The data START

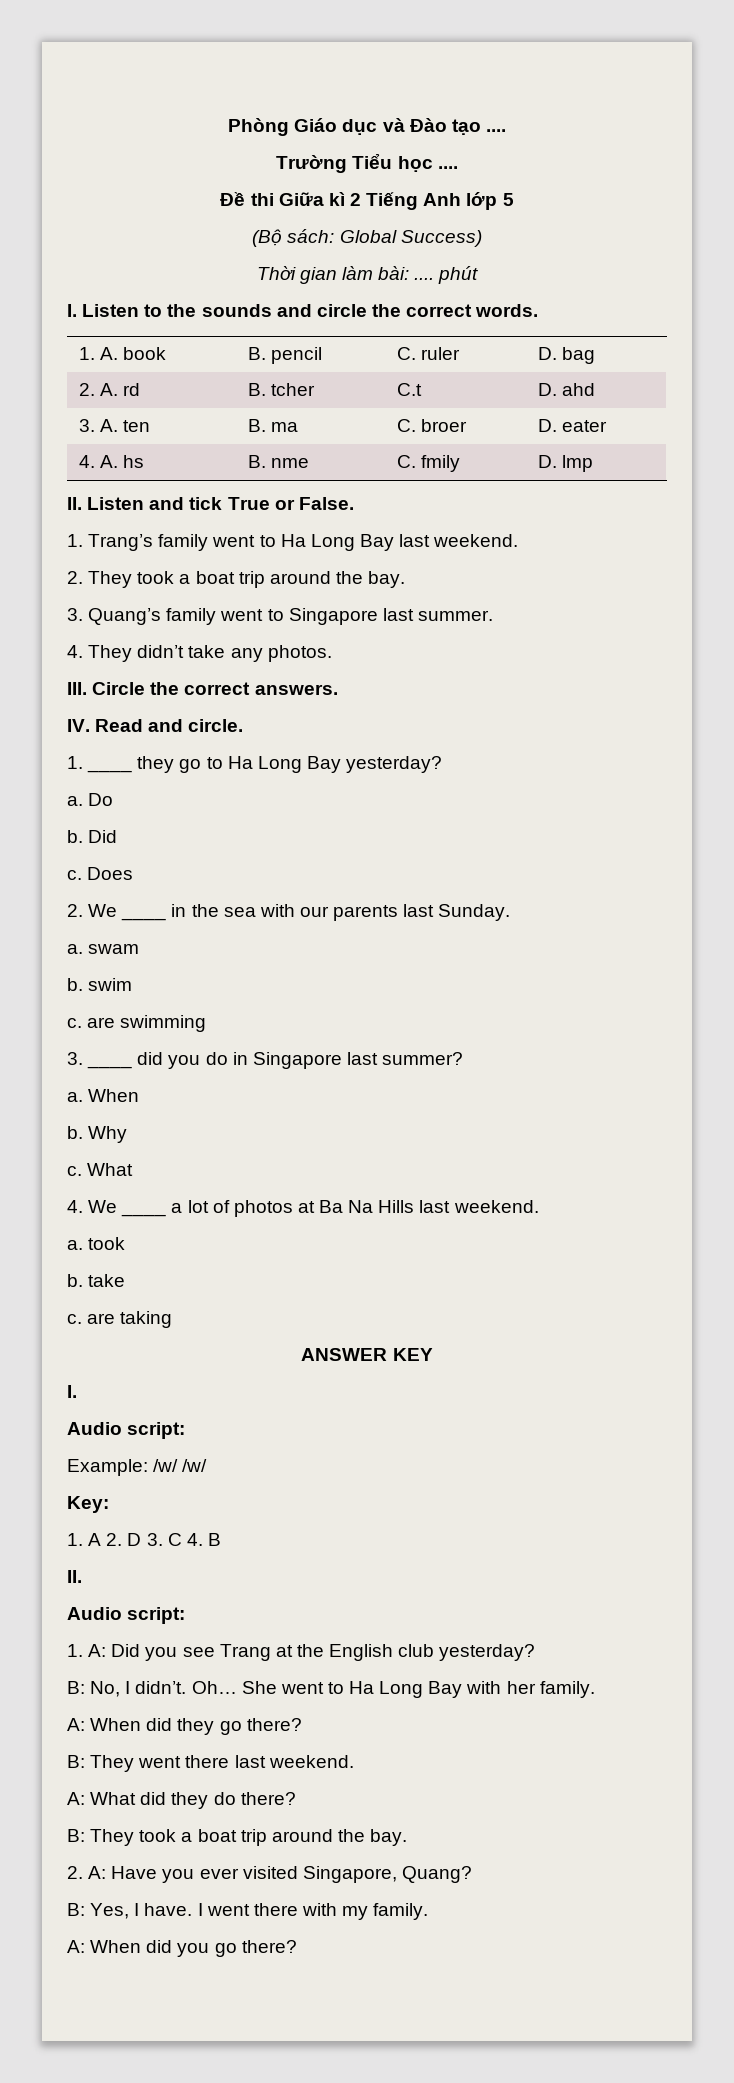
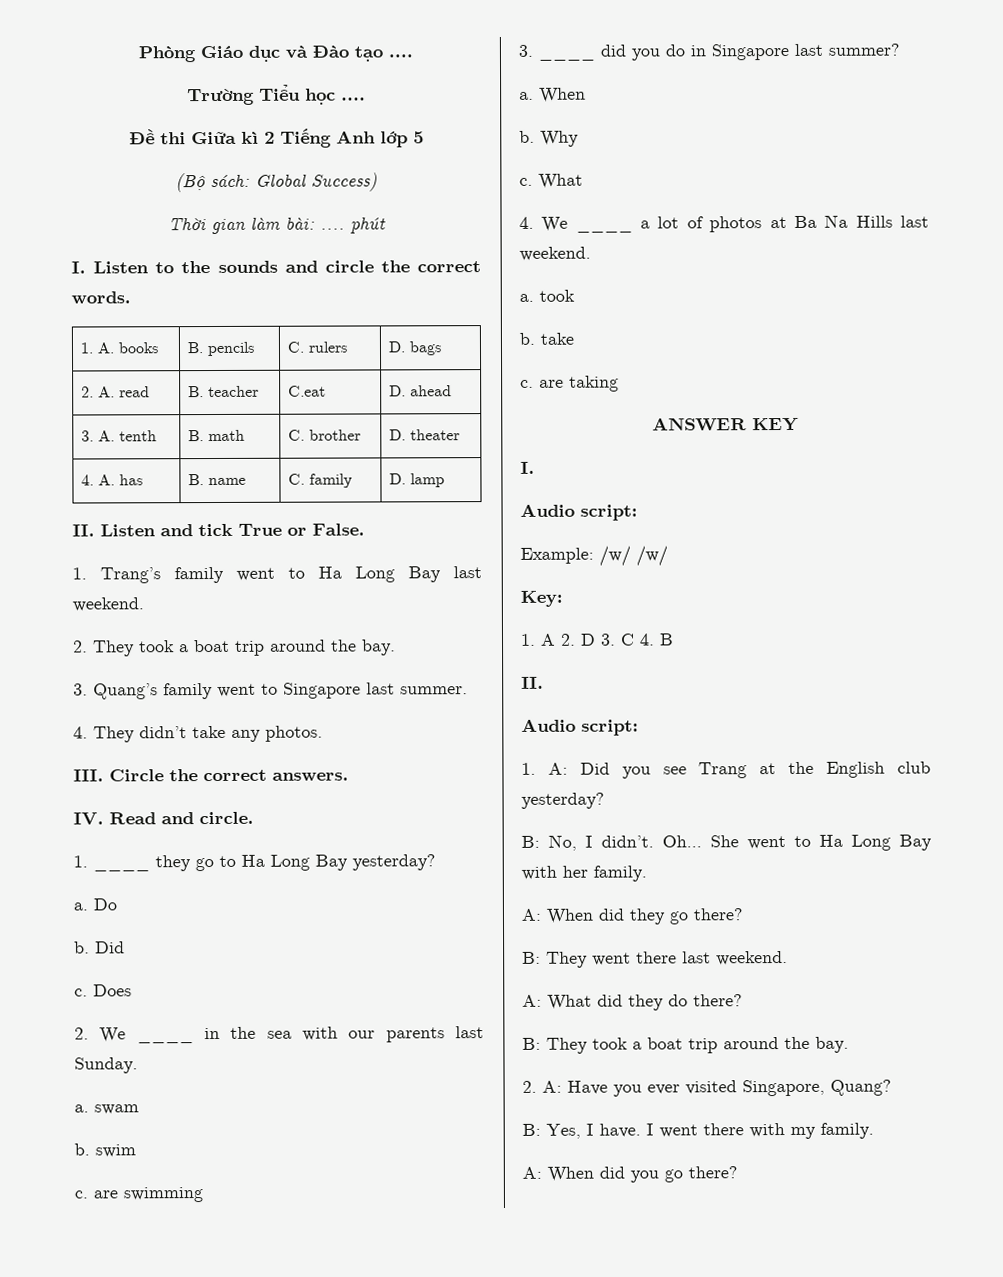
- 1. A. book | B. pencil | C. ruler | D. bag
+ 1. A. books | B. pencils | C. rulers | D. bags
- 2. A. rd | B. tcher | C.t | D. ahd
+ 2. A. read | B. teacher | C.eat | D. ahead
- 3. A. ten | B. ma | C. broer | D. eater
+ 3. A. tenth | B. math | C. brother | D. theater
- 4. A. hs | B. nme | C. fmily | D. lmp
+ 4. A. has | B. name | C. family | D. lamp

The data END
The data START

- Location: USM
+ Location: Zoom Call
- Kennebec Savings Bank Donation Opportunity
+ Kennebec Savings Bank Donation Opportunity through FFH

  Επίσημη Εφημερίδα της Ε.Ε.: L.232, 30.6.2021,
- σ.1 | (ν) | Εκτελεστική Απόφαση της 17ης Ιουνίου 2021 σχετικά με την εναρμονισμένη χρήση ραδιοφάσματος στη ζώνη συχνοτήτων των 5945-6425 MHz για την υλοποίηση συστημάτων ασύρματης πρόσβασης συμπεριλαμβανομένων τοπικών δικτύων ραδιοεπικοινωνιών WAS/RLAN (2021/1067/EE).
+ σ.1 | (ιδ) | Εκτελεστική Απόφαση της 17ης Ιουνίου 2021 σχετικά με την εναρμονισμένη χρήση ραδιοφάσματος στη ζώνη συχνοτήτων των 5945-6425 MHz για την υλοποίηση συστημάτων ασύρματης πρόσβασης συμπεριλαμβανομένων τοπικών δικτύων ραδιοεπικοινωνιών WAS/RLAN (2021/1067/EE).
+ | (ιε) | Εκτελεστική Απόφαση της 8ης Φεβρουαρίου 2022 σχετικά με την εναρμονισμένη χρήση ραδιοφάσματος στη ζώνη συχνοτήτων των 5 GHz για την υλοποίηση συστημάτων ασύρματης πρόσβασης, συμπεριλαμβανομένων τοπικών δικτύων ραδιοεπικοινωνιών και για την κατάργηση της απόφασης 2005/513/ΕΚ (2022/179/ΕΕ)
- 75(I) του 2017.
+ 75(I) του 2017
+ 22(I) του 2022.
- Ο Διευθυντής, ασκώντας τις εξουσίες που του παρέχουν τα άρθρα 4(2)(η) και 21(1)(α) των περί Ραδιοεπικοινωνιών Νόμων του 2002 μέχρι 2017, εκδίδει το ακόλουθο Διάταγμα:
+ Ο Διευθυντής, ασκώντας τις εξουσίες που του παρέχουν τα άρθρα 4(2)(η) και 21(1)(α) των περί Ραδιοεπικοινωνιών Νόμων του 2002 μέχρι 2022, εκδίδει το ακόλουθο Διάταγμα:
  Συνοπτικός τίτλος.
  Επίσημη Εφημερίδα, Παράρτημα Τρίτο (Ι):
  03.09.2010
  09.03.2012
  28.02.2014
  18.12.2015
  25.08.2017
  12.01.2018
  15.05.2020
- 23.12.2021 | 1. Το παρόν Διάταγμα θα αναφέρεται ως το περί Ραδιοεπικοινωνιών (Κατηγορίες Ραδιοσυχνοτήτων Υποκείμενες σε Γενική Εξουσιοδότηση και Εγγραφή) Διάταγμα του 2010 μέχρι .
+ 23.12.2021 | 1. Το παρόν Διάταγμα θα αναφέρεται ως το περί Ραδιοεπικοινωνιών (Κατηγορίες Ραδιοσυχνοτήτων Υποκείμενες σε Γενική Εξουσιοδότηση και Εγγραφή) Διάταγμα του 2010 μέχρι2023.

The data END
The data START

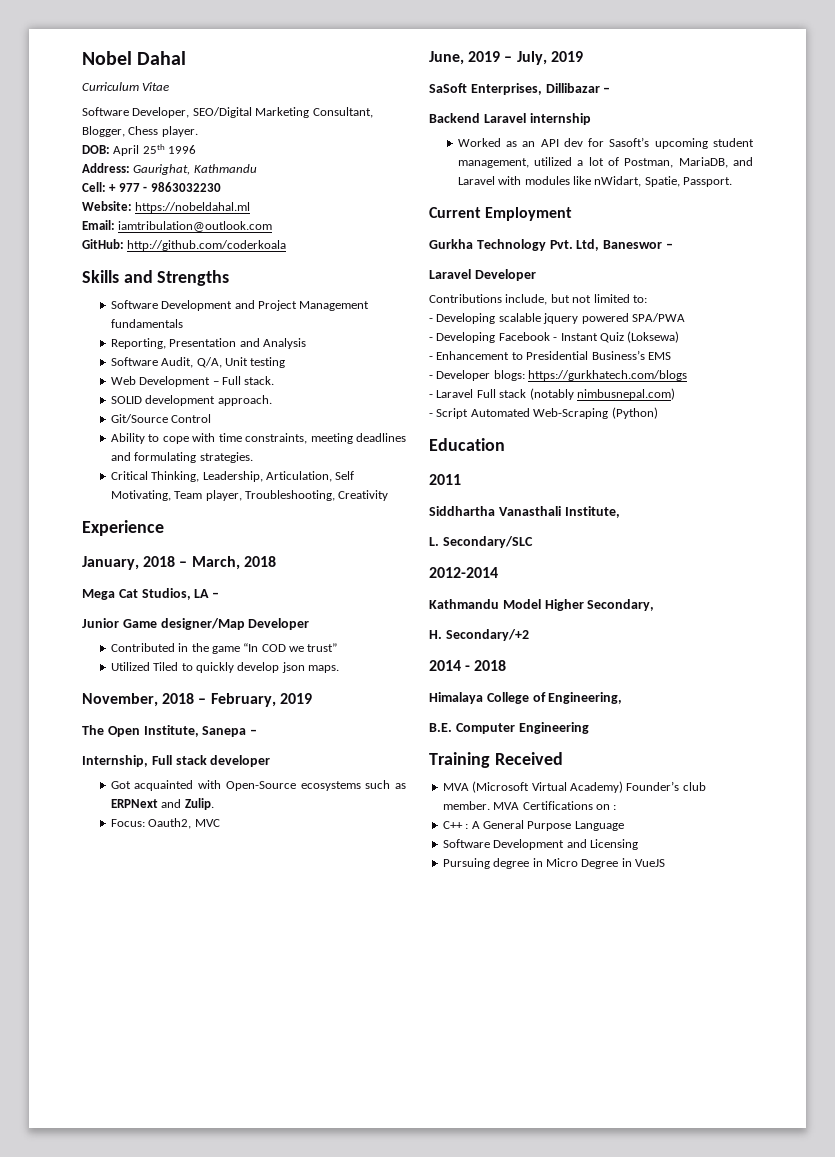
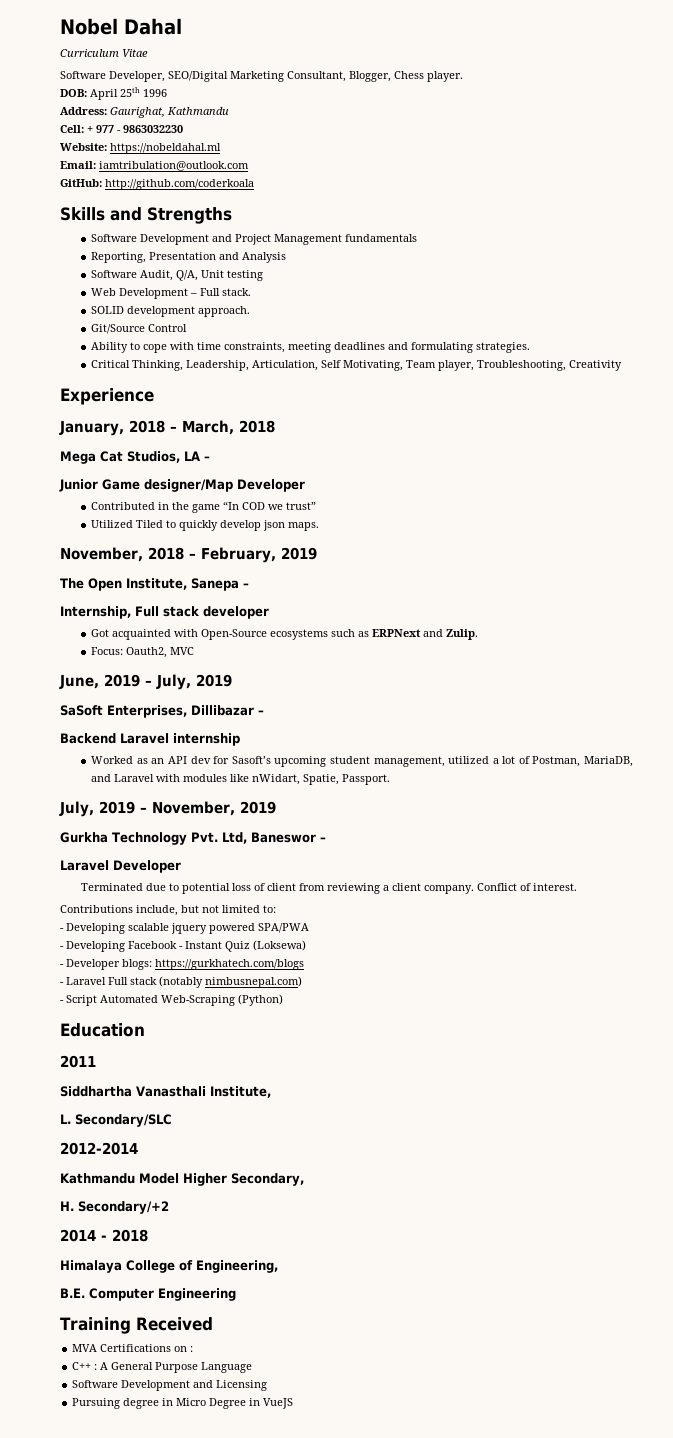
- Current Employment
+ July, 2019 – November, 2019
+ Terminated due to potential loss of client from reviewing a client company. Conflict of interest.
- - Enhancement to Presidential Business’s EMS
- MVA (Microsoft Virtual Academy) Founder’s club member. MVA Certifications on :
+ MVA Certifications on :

The data END

**What the exercise asks:** A single figure must be given: how many lines of the records above include the string "Διευθυντής".

**Reply to the exercise:** 2